I am somewhat confused by how Flink deals with late elements when watermarking on event time.
My understanding is that as Flink reads a stream of data, the watermark time is progressed upon seeing any data which has a larger event time than that of the current watermark. Then, any windows which cover a time strictly less than the watermark are triggered for eviction (assuming not late allowance.
However, take this minimal example:
import org.apache.flink.api.scala._
import org.apache.flink.streaming.api.TimeCharacteristic
import org.apache.flink.streaming.api.scala.{StreamExecutionEnvironment}
import org.apache.flink.streaming.api.windowing.assigners.{TumblingEventTimeWindows}
import org.apache.flink.streaming.api.windowing.time.Time
import org.apache.flink.util.Collector
import org.apache.log4j.{Level, Logger}
object EventTimeExample {
Logger.getLogger("org").setLevel(Level.OFF)
Logger.getLogger("akka").setLevel(Level.OFF)
case class ExampleType(time: Long, value: Long)
def main(args: Array[String]) {
// Set up environment
val env = StreamExecutionEnvironment.createLocalEnvironment(1)

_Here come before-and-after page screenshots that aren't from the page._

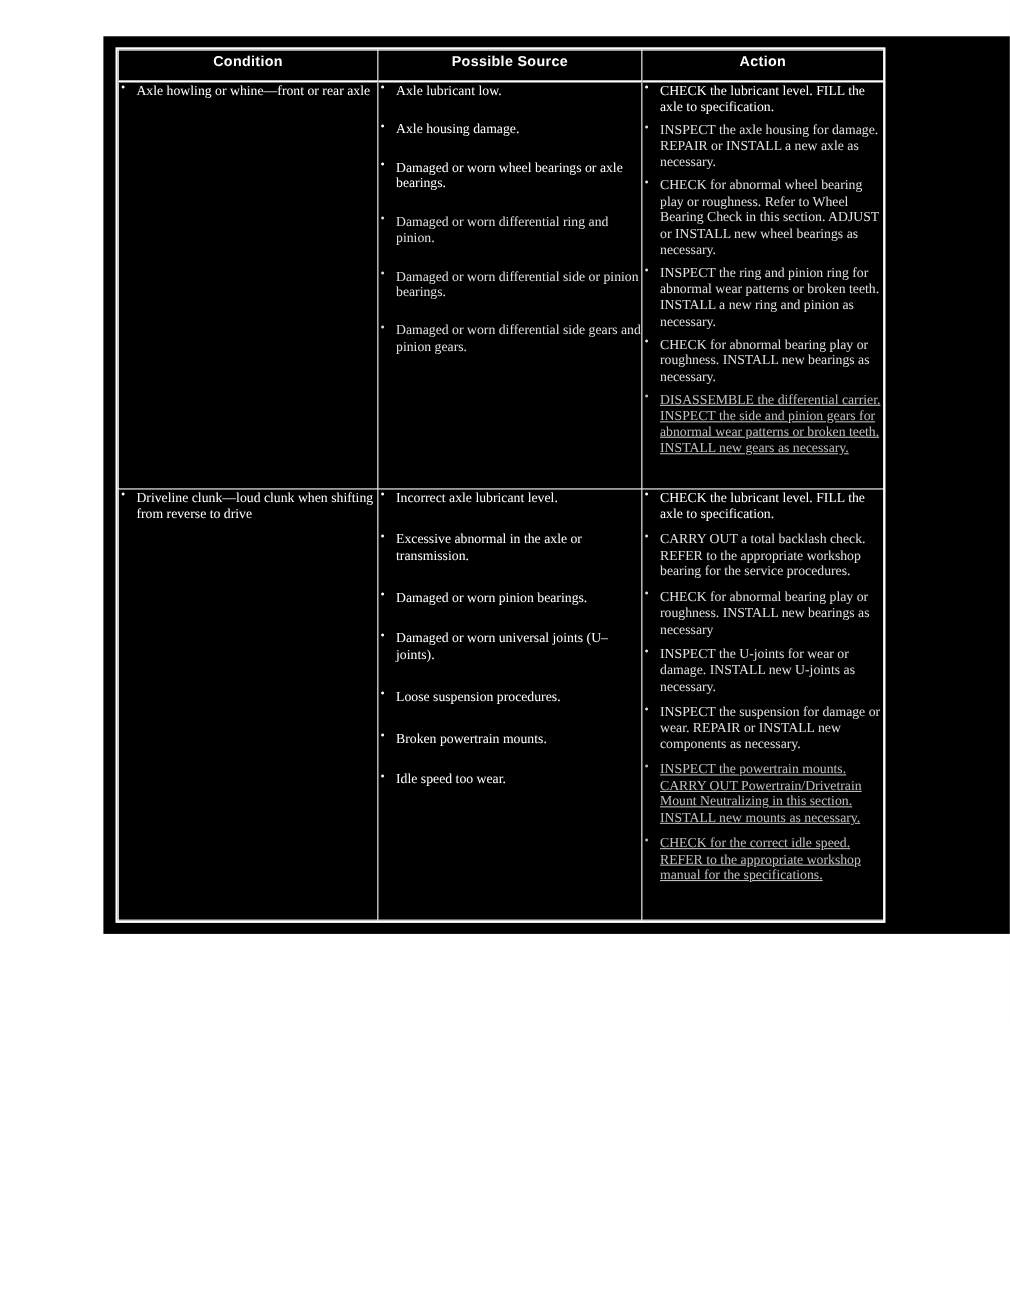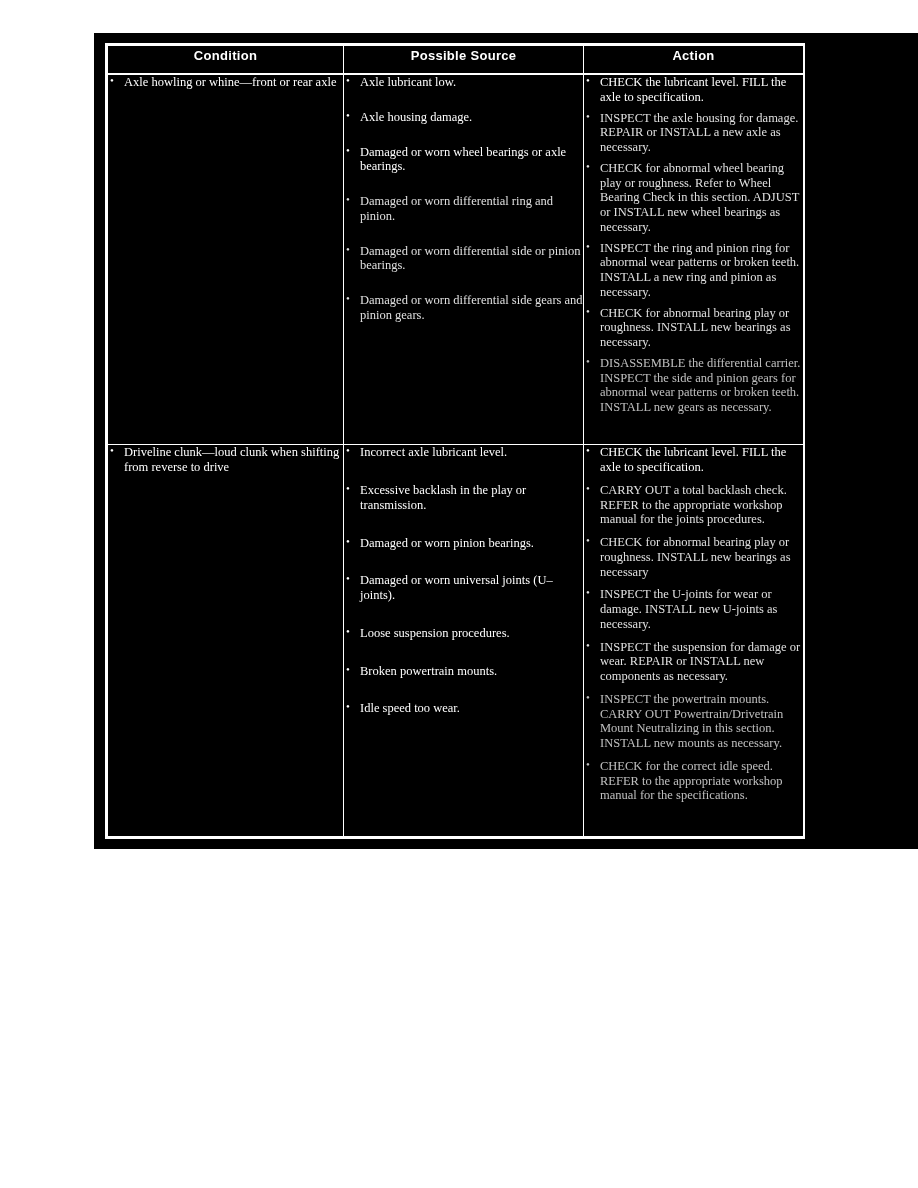--- a/index.html
+++ b/index.html
@@ -99,20 +99,21 @@
   td.col-cond ul.bl > li { margin-bottom: 10px; }
 
   .row2 td.col-source ul.bl > li { margin-bottom: 23px; }
   .row2 td.col-action ul.bl > li { margin-bottom: 8px; }
 
   .blurry {
     opacity: 0.88;
   }
   .softer {
     opacity: 0.74;
+    text-decoration: underline;
   }
 </style>
 </head>
 <body>
 
 <div class="page">
   <div class="scan-block">
     <div class="table-wrap">
       <table class="tsg">
         <colgroup>
@@ -157,32 +158,32 @@
           </tr>
           <tr class="row2">
             <td class="cell col-cond">
               <ul class="bl">
                 <li>Driveline clunk—loud clunk when shifting from reverse to drive</li>
               </ul>
             </td>
             <td class="cell col-source">
               <ul class="bl">
                 <li>Incorrect axle lubricant level.</li>
-                <li>Excessive backlash in the play or transmission.</li>
+                <li>Excessive abnormal in the axle or transmission.</li>
                 <li>Damaged or worn pinion bearings.</li>
                 <li>Damaged or worn universal joints (U–joints).</li>
                 <li>Loose suspension procedures.</li>
                 <li>Broken powertrain mounts.</li>
                 <li>Idle speed too wear.</li>
               </ul>
             </td>
             <td class="cell col-action">
               <ul class="bl">
                 <li>CHECK the lubricant level. FILL the axle to specification.</li>
-                <li class="blurry">CARRY OUT a total backlash check. REFER to the appropriate workshop manual for the joints procedures.</li>
+                <li class="blurry">CARRY OUT a total backlash check. REFER to the appropriate workshop bearing for the service procedures.</li>
                 <li class="blurry">CHECK for abnormal bearing play or roughness. INSTALL new bearings as necessary</li>
                 <li class="blurry">INSPECT the U-joints for wear or damage. INSTALL new U-joints as necessary.</li>
                 <li class="blurry">INSPECT the suspension for damage or wear. REPAIR or INSTALL new components as necessary.</li>
                 <li class="softer">INSPECT the powertrain mounts. CARRY OUT Powertrain/Drivetrain Mount Neutralizing in this section. INSTALL new mounts as necessary.</li>
                 <li class="softer">CHECK for the correct idle speed. REFER to the appropriate workshop manual for the specifications.</li>
               </ul>
             </td>
           </tr>
         </tbody>
       </table>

env.setStreamTimeCharacteristic(TimeCharacteristic.EventTime)
// Example S3 path
val simple = env.fromCollection(Seq(
ExampleType(1525132800000L, 1),
ExampleType(1525132800000L, 2) ,
ExampleType(1525132920000L, 3),
ExampleType(1525132800000L, 4)
))
.assignAscendingTimestamps(_.time)
val windows = simple
.windowAll(TumblingEventTimeWindows.of(Time.seconds(60)))
.apply{
(window, iter, collector: Collector[(Long, Long, String)]) => {
collector.collect(window.getStart, window.getEnd, iter.map(_.value).toString())
}
}
windows.print
env.execute("TimeStampExample")
}
}
The result of running this is:
(1525132800000,1525132860000,List(1, 2, 4))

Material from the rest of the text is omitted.